The U.K. released draft data protection reform of its General Data Protection Regulation. On Wednesday, U.K. Secretary of State for Science, Innovation and Technology Michelle Donelan introduced the Data Protection and Digital Information (No. 2) Bill to Parliament.
The first version of the reform bill was originally proposed by the government in July 2022 but was put on pause last September in the wake of Liz Truss's then-appointment as prime minister.
"Co-designed with business from the start," Donelan said, "this new bill ensures that a vitally important data protection regime is tailored to the U.K.'s own needs and our customs."
Donelan will be a featured keynote speaker Thursday at the IAPP Data Protection Intensive: U.K. here in London.
"Our system will be easier to understand, easier to comply with, and take advantage of the many opportunities of post-Brexit Britain. No longer will our businesses and citizens have to tangle themselves around the barrier-based European GDPR," she said. "Our new laws release British businesses from unnecessary red tape to unlock new discoveries, drive forward next generation technologies, create jobs and boost our economy."
In line with last summer's draft bill, the new proposal will increase fines for nuisance calls and texts up to either 4% of global turnover or 17.5 million GBP, whichever is greater. Additionally, the bill would reduce the amount of consent pop-ups on websites, the government stated in a press release.
The reform bill will also reorganize the Information Commissioner's Office to include a statutory board with a chair and chief executive.
ICO Commissioner John Edwards said, "The Bill will ensure my office can continue to operate as a trusted, fair and independent regulator. We look forward to continuing to work constructively with the Government to monitor how these reforms are expressed in the Bill as it continues its journey through Parliament."
Notably, the bill would require businesses to conduct records of processing only when it is high-risk data, such as, for example, someone's health data. It would also clarify that profiling is subject to the same set of rules as automated decision-making when a "significant decision is taken about a person with no meaningful human involvement."
Regarding international data flows, the bill will use existing transfer mechanisms "if they are already compliant with current U.K. data laws," the release states.
During a panel session Wednesday afternoon, IAPP Research and Insights Director Joe Jones, who previously worked for the U.K. government in this space, said, "If you're compliant with the EU GDPR, you'll be compliant with the U.K."
Jones also wrote about the top 10 takeaways from the new reform bill.
U.K. Department for Science, Innovation and Technology Data Policy Director James Snook said there was a lot of consultation from a wide range of stakeholders. "It was really helpful to get insight from organizations," he said, which "gave politicians and policy makers key awareness to what was important to organizations."

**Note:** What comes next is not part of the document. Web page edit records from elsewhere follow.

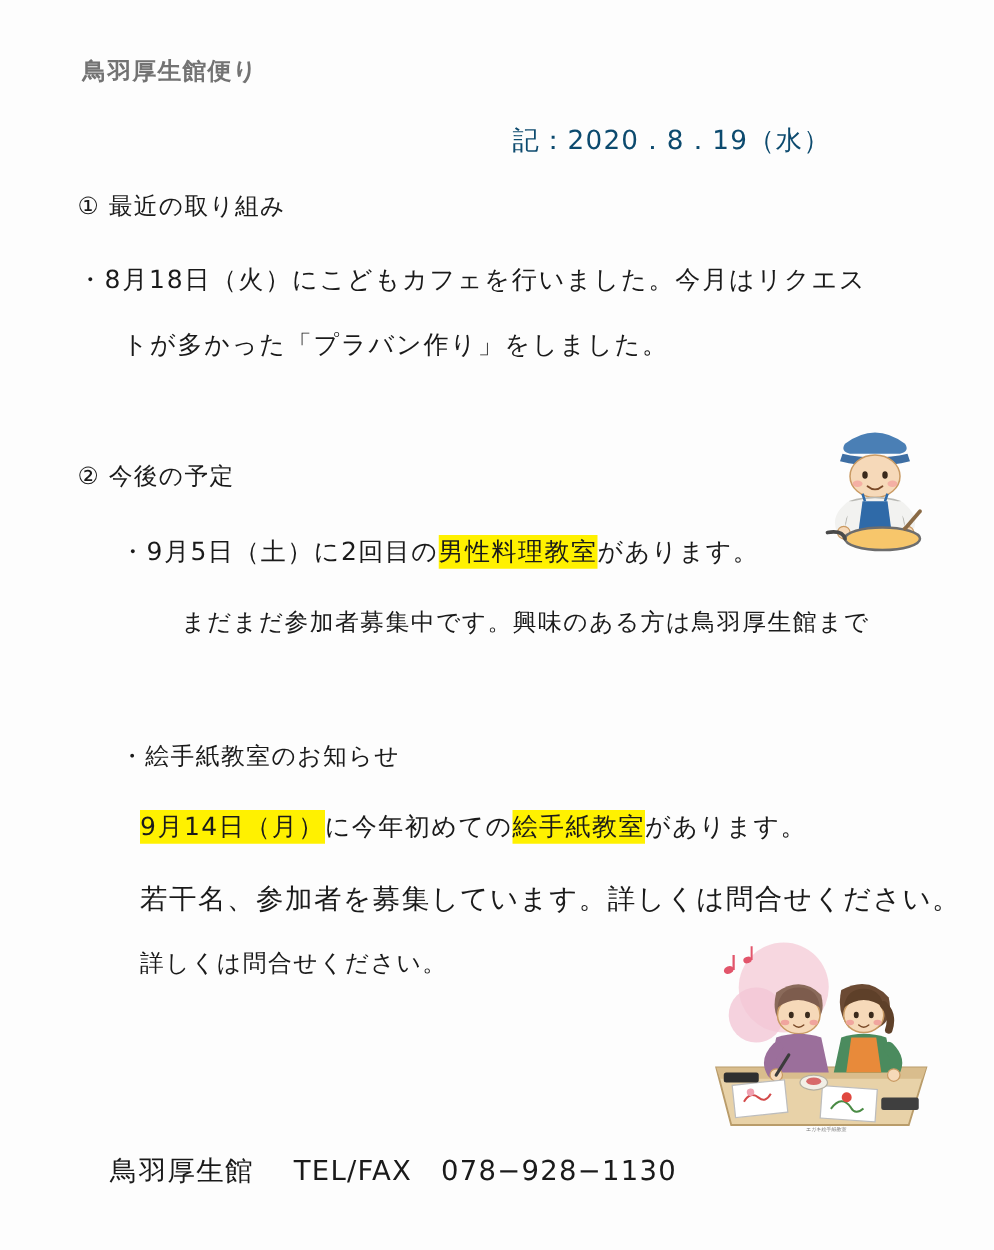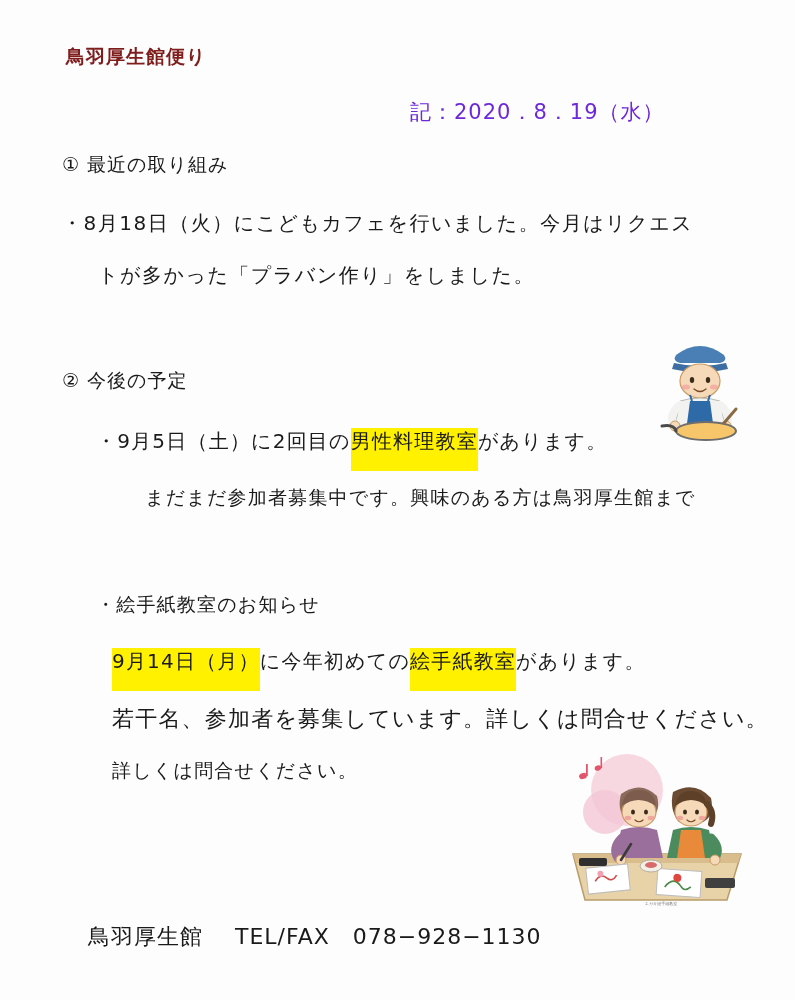--- a/index.html
+++ b/index.html
@@ -28,7 +28,7 @@
     font-size: 19px;
     font-weight: bold;
     letter-spacing: 1px;
-    color: #7f1d1d;
+    color: #737373;
   }
   .date-line {
     position: absolute;

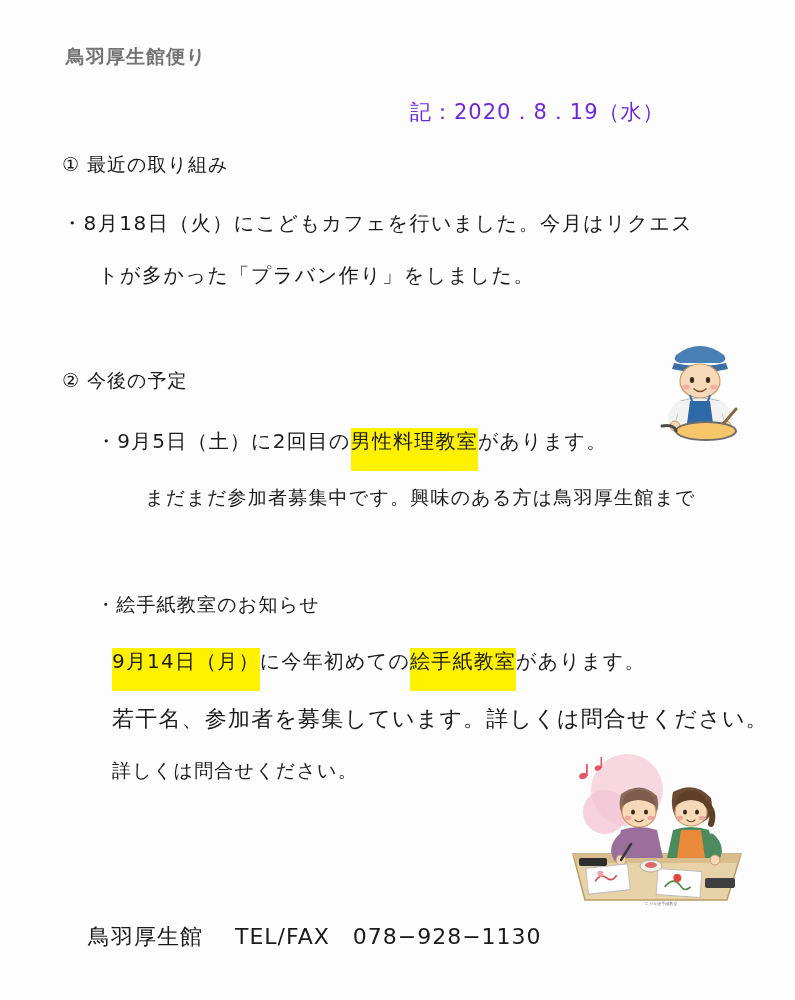--- a/index.html
+++ b/index.html
@@ -36,7 +36,7 @@
     top: 98px;
     font-size: 21px;
     letter-spacing: 1px;
-    color: #6d28d9;
+    color: #0c4a6e;
   }
   .sec1-head {
     position: absolute;

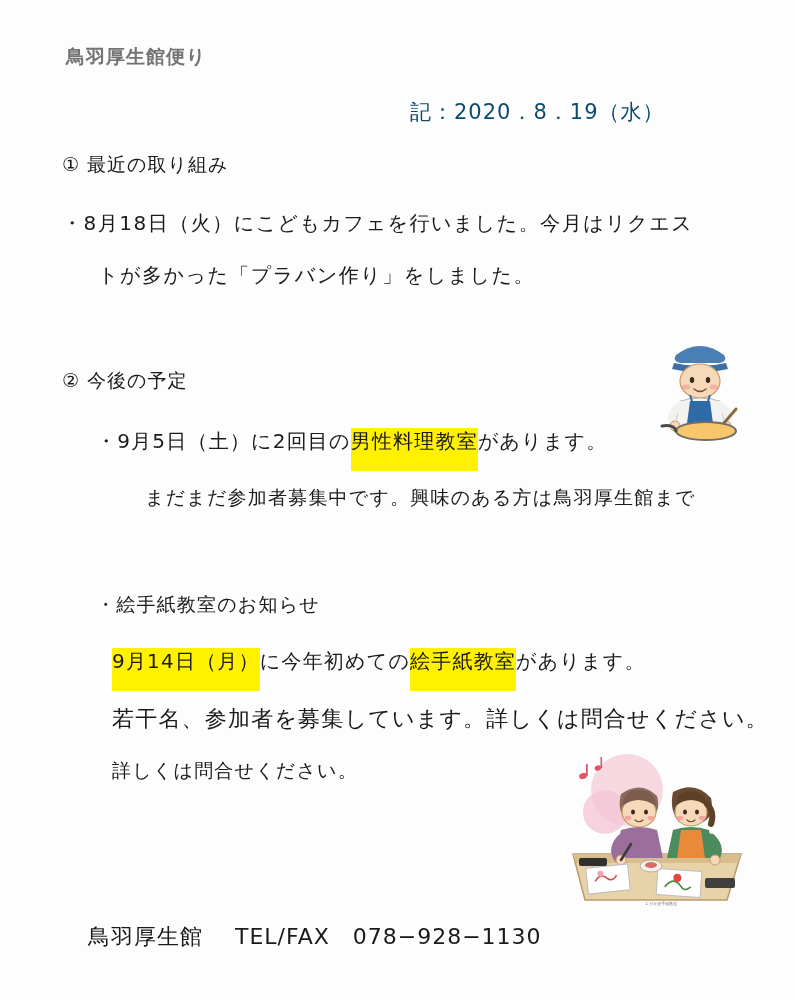--- a/index.html
+++ b/index.html
@@ -126,7 +126,7 @@
   }
   .hl {
     background: #fff100;
-    padding: 1px 0 18px 0;
+    padding: 1px 0 2px 0;
   }
   .illus-cook {
     position: absolute;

Snook also said there "is a lot of similarities" to last year's reform bill, which "isn't surprising because the initial bill flowed from formal consultations as well." After a second "intense consultative effort," stakeholders "identified areas where we could go further" while retaining EU adequacy but adding more legal clarity.
"For the most part," Snook said, "this is not a new regime but, hopefully, provides opportunities for organizations to be more flexible and have more clear rules in the U.K." He also pointed out the reforms would eliminate burdens for small and medium-sized businesses.

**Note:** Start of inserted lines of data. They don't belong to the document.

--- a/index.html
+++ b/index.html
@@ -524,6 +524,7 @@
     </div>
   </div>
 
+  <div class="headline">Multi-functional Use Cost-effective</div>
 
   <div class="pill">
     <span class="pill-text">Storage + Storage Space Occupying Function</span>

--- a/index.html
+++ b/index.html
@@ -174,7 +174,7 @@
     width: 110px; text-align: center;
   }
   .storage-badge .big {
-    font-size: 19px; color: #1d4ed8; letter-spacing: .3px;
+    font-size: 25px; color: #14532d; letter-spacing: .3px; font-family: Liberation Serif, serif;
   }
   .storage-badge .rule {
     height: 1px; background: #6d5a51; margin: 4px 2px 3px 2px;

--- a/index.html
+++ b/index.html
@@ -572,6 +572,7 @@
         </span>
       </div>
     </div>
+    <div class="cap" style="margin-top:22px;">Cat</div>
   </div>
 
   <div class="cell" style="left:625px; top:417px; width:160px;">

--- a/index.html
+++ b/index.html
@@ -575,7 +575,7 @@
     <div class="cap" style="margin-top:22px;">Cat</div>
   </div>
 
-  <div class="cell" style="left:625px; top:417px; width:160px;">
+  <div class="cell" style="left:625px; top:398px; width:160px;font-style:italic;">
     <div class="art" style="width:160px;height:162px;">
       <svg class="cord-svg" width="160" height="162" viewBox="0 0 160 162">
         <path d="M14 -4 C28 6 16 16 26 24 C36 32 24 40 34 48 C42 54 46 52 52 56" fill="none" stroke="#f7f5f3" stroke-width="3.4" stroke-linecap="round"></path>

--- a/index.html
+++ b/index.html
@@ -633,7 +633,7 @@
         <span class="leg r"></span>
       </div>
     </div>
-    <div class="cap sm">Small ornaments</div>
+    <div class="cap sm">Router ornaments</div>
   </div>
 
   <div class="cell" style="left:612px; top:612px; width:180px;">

ICO Deputy Commissioner Emily Keaney said the ICO "worked closely with its DSIT colleagues as they've been going through the process. Our role has been to provide advice and input." She said they've also offered their technical experience and shared insight from their engagement with organizations regarding what businesses have found complicated and what could be more clear. Keaney also noted they provided input from the public regarding what bothers them.

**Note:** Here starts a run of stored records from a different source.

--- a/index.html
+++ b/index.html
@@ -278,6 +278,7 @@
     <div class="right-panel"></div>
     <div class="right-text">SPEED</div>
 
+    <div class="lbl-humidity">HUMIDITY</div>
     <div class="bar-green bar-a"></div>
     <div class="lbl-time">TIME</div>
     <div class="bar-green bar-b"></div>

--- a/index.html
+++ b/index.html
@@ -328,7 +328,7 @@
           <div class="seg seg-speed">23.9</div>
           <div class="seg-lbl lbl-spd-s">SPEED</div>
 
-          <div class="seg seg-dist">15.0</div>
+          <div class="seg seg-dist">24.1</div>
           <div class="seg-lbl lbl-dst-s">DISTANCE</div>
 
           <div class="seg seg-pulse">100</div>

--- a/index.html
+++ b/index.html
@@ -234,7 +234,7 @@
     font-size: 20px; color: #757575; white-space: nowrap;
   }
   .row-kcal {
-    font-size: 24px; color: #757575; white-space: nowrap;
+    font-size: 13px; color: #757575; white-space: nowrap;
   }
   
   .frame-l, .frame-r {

Prior to the bill's official release Wednesday, Liberal Democrat House of Lords Spokesperson for Science, Innovation and Technology Tim Clement-Jones said during a keynote panel that he is a "fan" of the current U.K. data protection regime "and not wholly on board with tinkering with it," though, he said clarity "on certain things" such as legitimate interests and research make sense.
Looking ahead for what is next for the bill, Snook said a second reading will take place in a "handful of weeks." It will then head for legislative committees for review.